Given to Mary is gift unlike any other. For no other child was given by the Holy Spirit, perfect and sinless. Even her sinful flesh has been redeemed by the child born of her. He is life and the light of men. This light shines in the midst of things we cannot understand and banishes all darkness.

Yet, who knew? All their neighbors saw was another illegitimate child. They saw another child born into darkness, ignored by most, and un-miraculous at best. Yet, the Evangelist John confesses that Jesus, true God and true Man, is the true light, which enlightens everyone… He was in the world, and the world was made through Him, yet the world did not know Him. Only a handful of shepherds and a few magi from the East thought anything of this child or His crazy, messed-up family.

The lady in the elevator is right. Christmas is all about family, Christ’s family.
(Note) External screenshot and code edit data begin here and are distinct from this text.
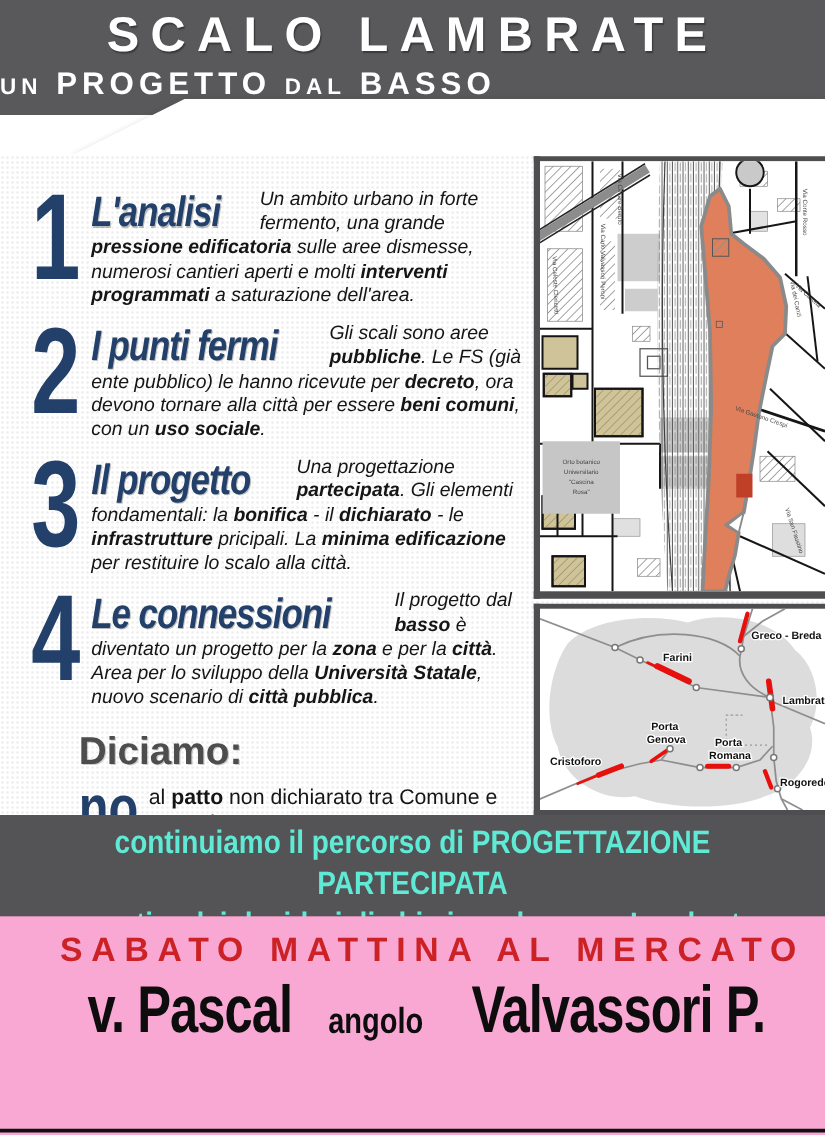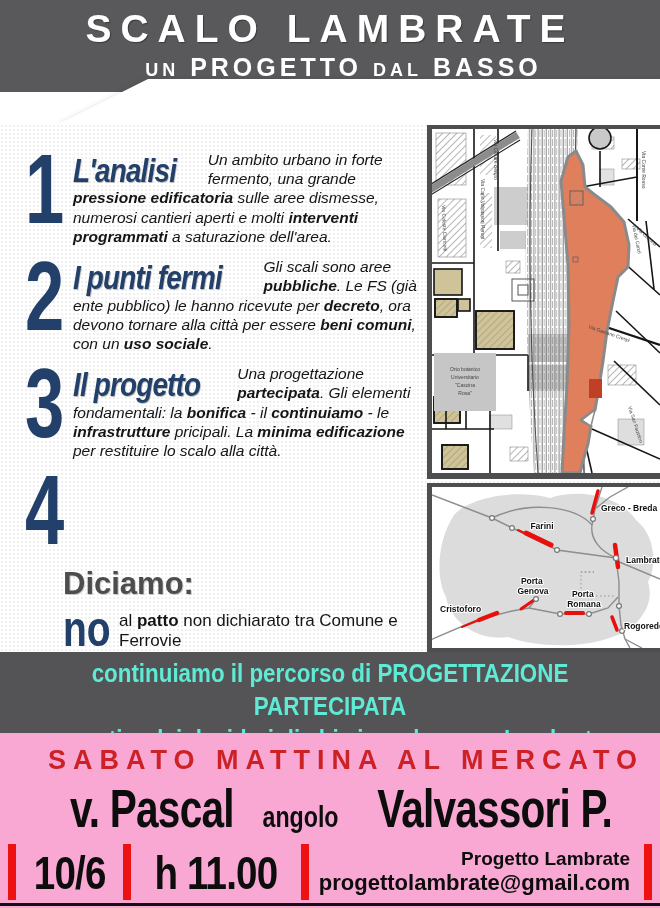--- a/index.html
+++ b/index.html
@@ -10,7 +10,7 @@
   .header{position:absolute;top:0;left:0;right:0;height:92px;background:#59595b;}
   .hd-title{margin-top:7px;text-align:center;color:#fff;font-weight:bold;font-size:39px;
             letter-spacing:9px;text-shadow:1px 1px 1px rgba(0,0,0,.35);}
-  .hd-sub{margin-top:2px;text-align:center;color:#fff;font-weight:bold;font-size:25px;letter-spacing:4px;margin-left:27px;}
+  .hd-sub{margin-top:2px;text-align:left;color:#fff;font-weight:bold;font-size:25px;letter-spacing:4px;}
   .hd-sub .sm{font-size:18px;}
 
   

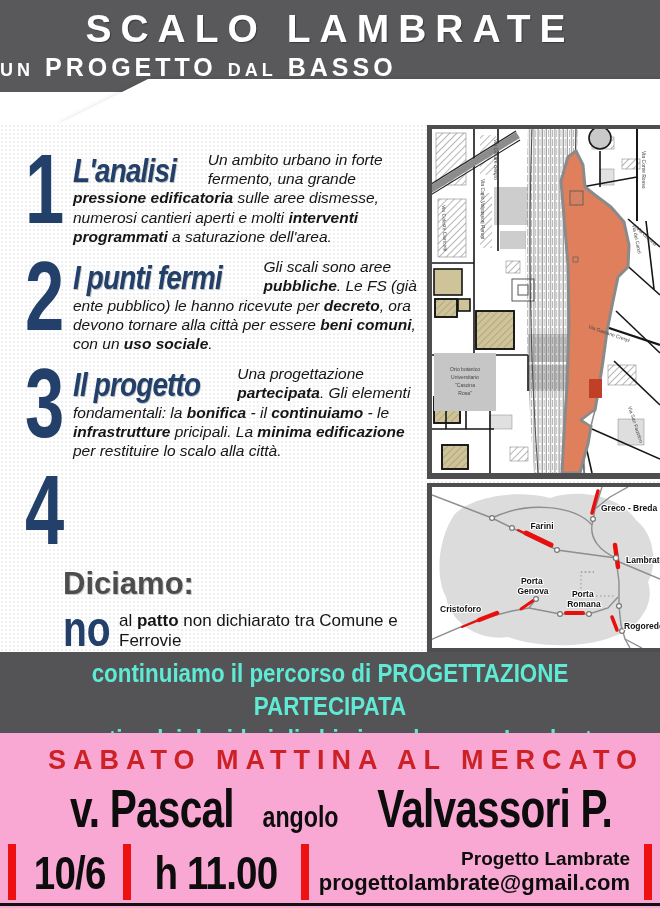--- a/index.html
+++ b/index.html
@@ -123,7 +123,7 @@
         <div class="num">3</div>
         <div class="sec-body">
           <span class="sec-head">Il progetto</span>
-          <span>Una progettazione <b>partecipata</b>. Gli elementi fondamentali: la <b>bonifica</b> - il <b>continuiamo</b> - le <b>infrastrutture</b> pricipali. La <b>minima edificazione</b> per restituire lo scalo alla città.</span>
+          <span>Una progettazione <b>partecipata</b>. Gli elementi fondamentali: la <b>bonifica</b> - il <b>dichiarato</b> - le <b>infrastrutture</b> pricipali. La <b>minima edificazione</b> per restituire lo scalo alla città.</span>
         </div>
       </div>
 

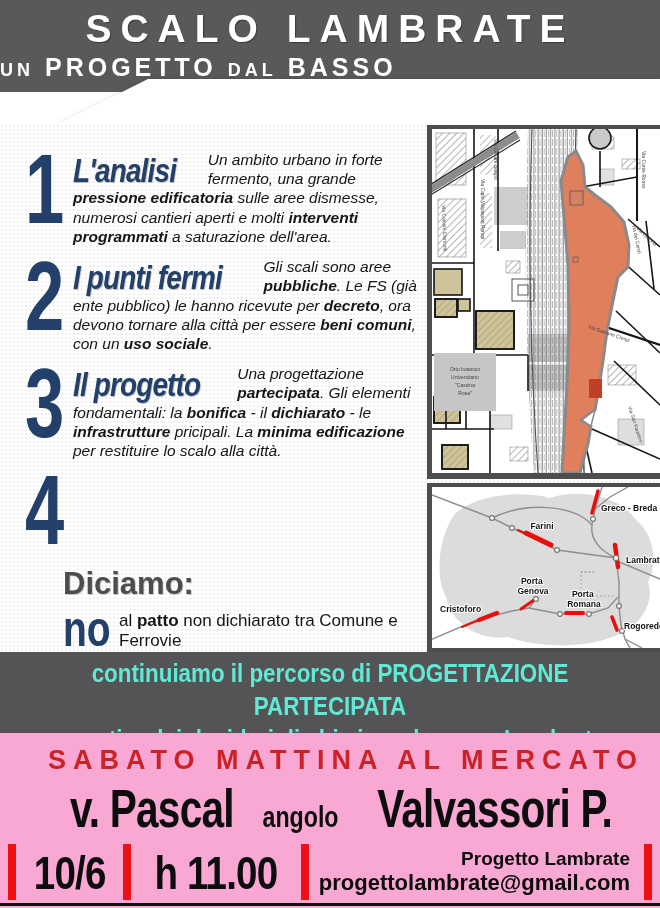--- a/index.html
+++ b/index.html
@@ -129,6 +129,10 @@
 
       <div class="section">
         <div class="num">4</div>
+        <div class="sec-body">
+          <span class="sec-head">Le connessioni</span>
+          <span>Il progetto dal <b>basso</b> è diventato un progetto per la <b>zona</b> e per la <b>città</b>. Area per lo sviluppo della <b>Università Statale</b>, nuovo scenario di <b>città pubblica</b>.</span>
+        </div>
       </div>
 
       <div class="diciamo">

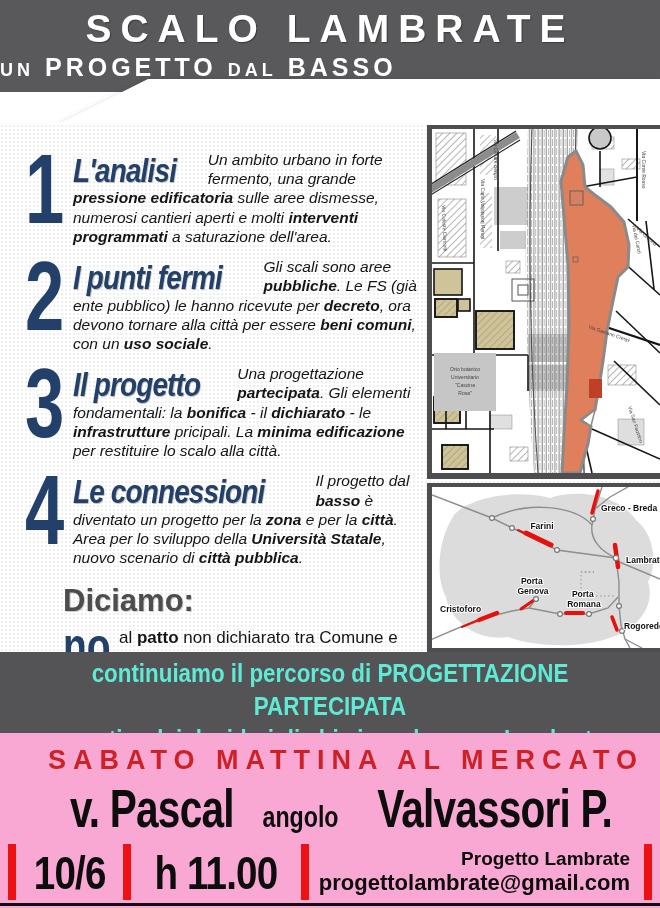--- a/index.html
+++ b/index.html
@@ -342,18 +342,6 @@
       <span class="mid">angolo</span>
       <span class="big">Valvassori P.</span>
     </div>
-    <div class="info-row">
-      <div class="rbar"></div>
-      <div class="cell"><span class="big-num">10/6</span></div>
-      <div class="rbar"></div>
-      <div class="cell"><span class="big-num">h 11.00</span></div>
-      <div class="rbar"></div>
-      <div class="contact">
-        <div class="org">Progetto Lambrate</div>
-        <div class="email">progettolambrate@gmail.com</div>
-      </div>
-      <div class="rbar"></div>
-    </div>
     <div class="bottom-line"></div>
   </div>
That includes God’s the Father, the Spirit of Father and Son, the blessed Virgin Mary, the noble adoptive father Joseph. But the mystery does not end there. This family includes you. He came to His own, and His own people did not receive Him. But to all who did receive Him, who believed in His name, He gave the right to become children of God, who were born, not of blood nor of the will of the flesh nor of the will of man, but of God.

You are members of this royal family. This family may be strange. It may even be a bit odd. No wonder His own did not receive Him. Yet, in Jesus, we see and become who we truly are. Children of God. Made in His image and likeness. Adopted coheirs of the heavenly kingdom. Conceived of the Spirit. Delivered miraculously through the church’s womb. Nurtured with pure Spiritual milk. Born of God and born of man.

God has begotten His Son, forever joining the Godhead to humanity. And the Word became flesh and dwelt among us, and we have seen His glory, glory as of the only Son from the Father, full of grace and truth. This is a great and wonderful mystery. It is real reason for the season. Christ, the eternal Word, is both God and man, begotten in eternity and born in time. And you too—born in time and now reborn into eternity.

In Name of the Father, + Son, and Holy Spirit. Amen.